Document Storage and Organization for Military Veteran Files
After leaving the military, maintaining your important documentation can be difficult. You can either decide to keep your records with you and risk personal loss through theft or disaster, or leave the records with the military or the Department of Veterans Affairs, which isn't immune to its own dangers. First, copy everything when you get the chance. After that, start planning a document storage system that keeps your records safe and ready to retrieve by understanding your options.
Leaving Documentation with the Government
The easiest option for storing your government records is to leave it with the Department of Veterans Affairs upon discharge. Your records will be sent to the National Personnel Records Center (NPRC) in St. Louis, Missouri, or one of its overflow storage sites.
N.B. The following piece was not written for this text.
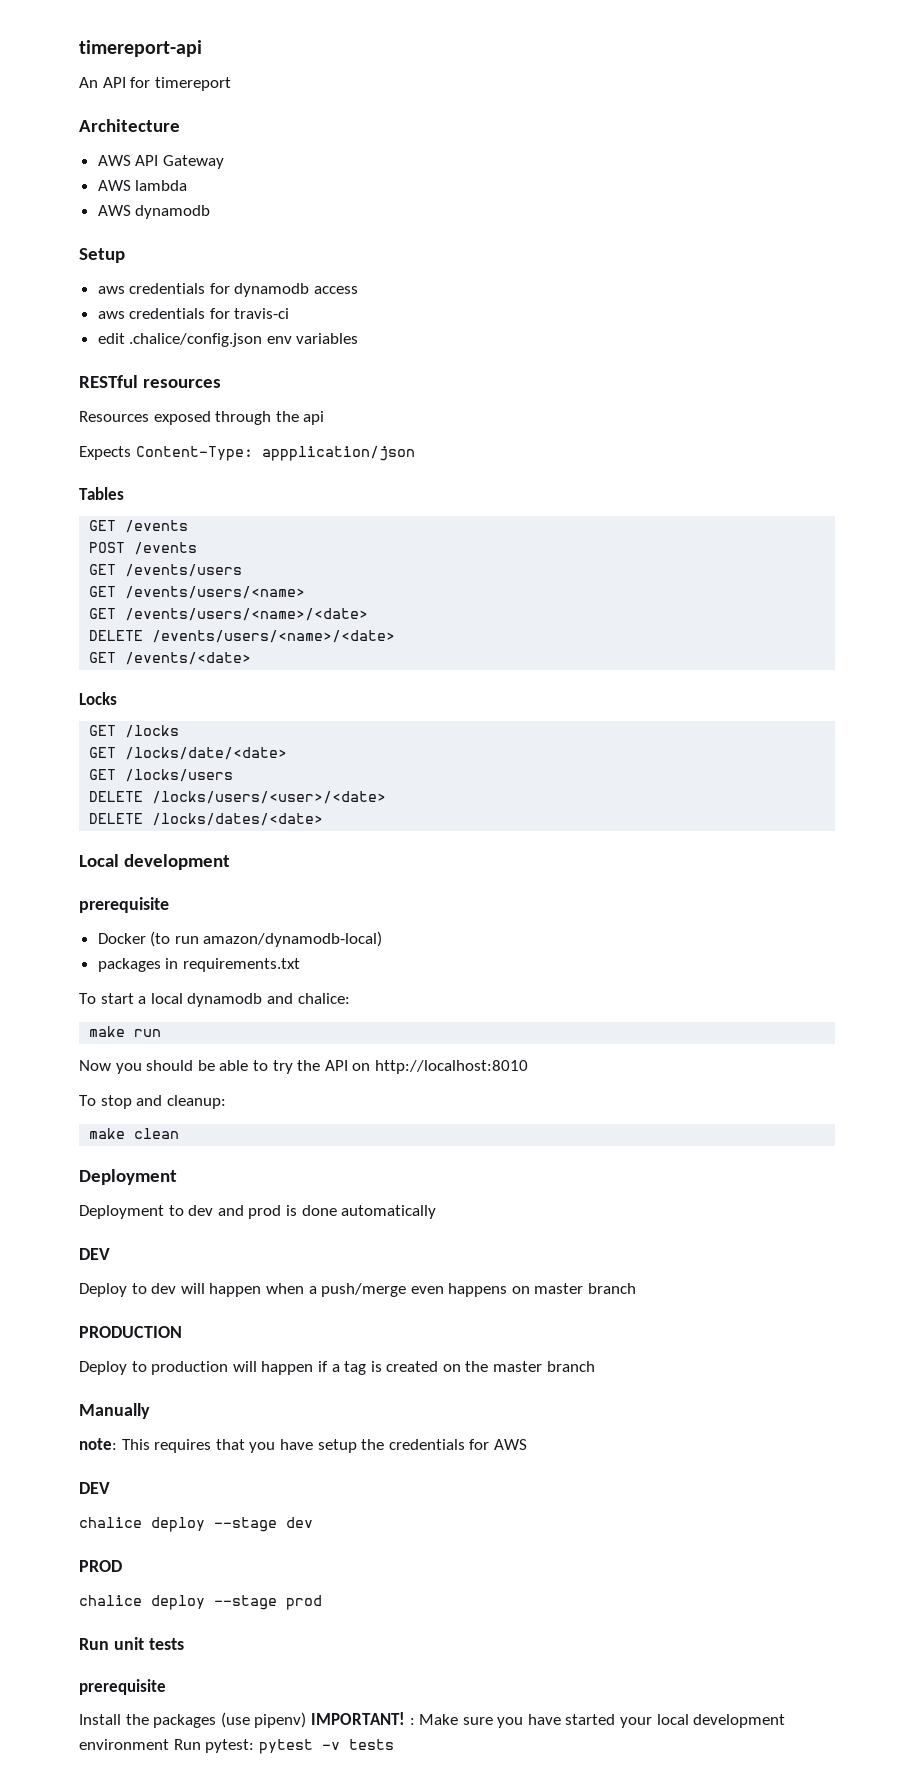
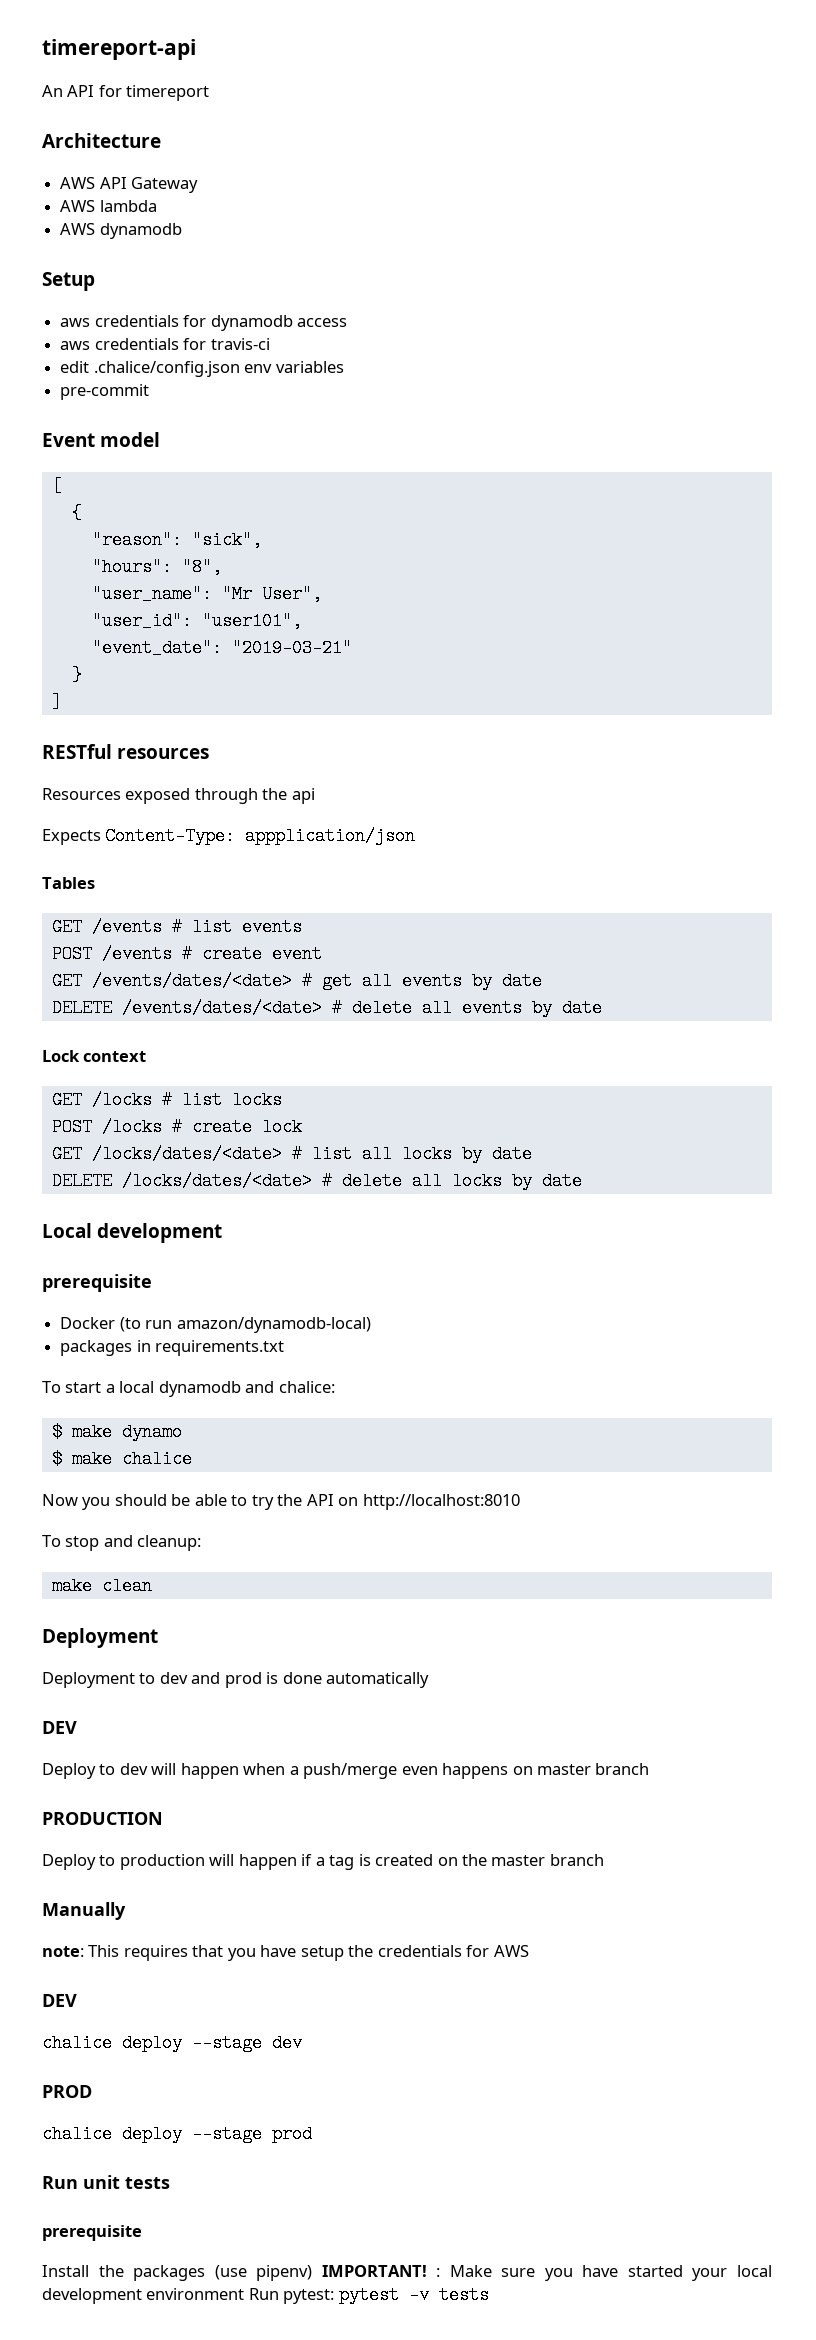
(359, 338) none -> [60,384,150,400] [42,432,161,447] [51,477,62,495] [71,504,82,522] [91,531,262,549] [91,558,222,576] [91,585,322,603] [91,612,302,630] [91,639,352,657] [71,666,82,684] [51,693,62,711] // pre-commit // Event model // [ // { // "reason": "sick", // "hours": "8", // "user_name": "Mr User", // "user_id": "user101", // "event_date": "2019-03-21" // } // ]
(189, 526) none -> [171,918,302,936] # list events
[89,564,243,577] [89,586,306,599] [89,608,369,621] [89,630,396,643] [89,652,252,665] [79,692,117,705] [89,725,180,738] [89,747,288,760] [89,769,234,782] [89,791,387,804] [89,813,324,826] // GET /events/users // GET /events/users/<name> // GET /events/users/<name>/<date> // DELETE /events/users/<name>/<date> // GET /events/<date> // Locks // GET /locks // GET /locks/date/<date> // GET /locks/users // DELETE /locks/users/<user>/<date> // DELETE /locks/dates/<date> -> [181,945,322,963] [51,972,542,990] [51,999,602,1017] [42,1050,147,1062] [51,1091,282,1109] [51,1118,302,1136] [51,1145,532,1163] [51,1172,582,1190] # create event // GET /events/dates/<date> # get all events by date // DELETE /events/dates/<date> # delete all events by date // Lock context // GET /locks # list locks // POST /locks # create lock // GET /locks/dates/<date> # list all locks by date // DELETE /locks/dates/<date> # delete all locks by date
[89,1026,162,1037] make run -> [51,1423,182,1441] [51,1450,192,1468] $ make dynamo // $ make chalice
The NPRC location is a secure, centralized location with professional archivists and astute organizational policies. Unfortunately, as the center is a single entity that handles records for multiple organizations and programs, access time can quite long.
You'll need to verify your personal information by mail or electronically. Response time is around 10 days to send the documentation, with no average time for sending. For older records that are not electronically stored, some veterans report up to 6 months in wait time or longer before receiving their record.
If you need the information quickly for verification, it may be worth your time to copy your important duty station locations, awards, and other notable pages before sending the entire document into storage.
Personal Storage Options
Keeping the record on your own may seem like a good idea, especially if you have self-confidence in your security and organizational abilities. Unfortunately, you may be risking a lot of exposure due to circumstances that are often out of your control.
Theft, fires, natural disasters or even a common spill of coffee can completely ruin your storage. If you absolutely must keep your records on hand, visit a trusted document specialist in order to get a full copy of your records.
It isn't unheard of to have records lost or damaged by a large chain company that handles documents. They may offer compensation, but if you lose specific information that can't be easily confirmed without the military personnel involved, there won't be any compensation that can help your situation.
Once you find a document specialist that you can trust, consider having two or three copies made. You can send a copy to the NPRC, your hometown records and documents archivist, and a trustworthy relative to make sure that there's a copy that you can access. In addition to these options, a document storage firm in another physical location can make your documents less likely to be lost in a single natural disaster or area event.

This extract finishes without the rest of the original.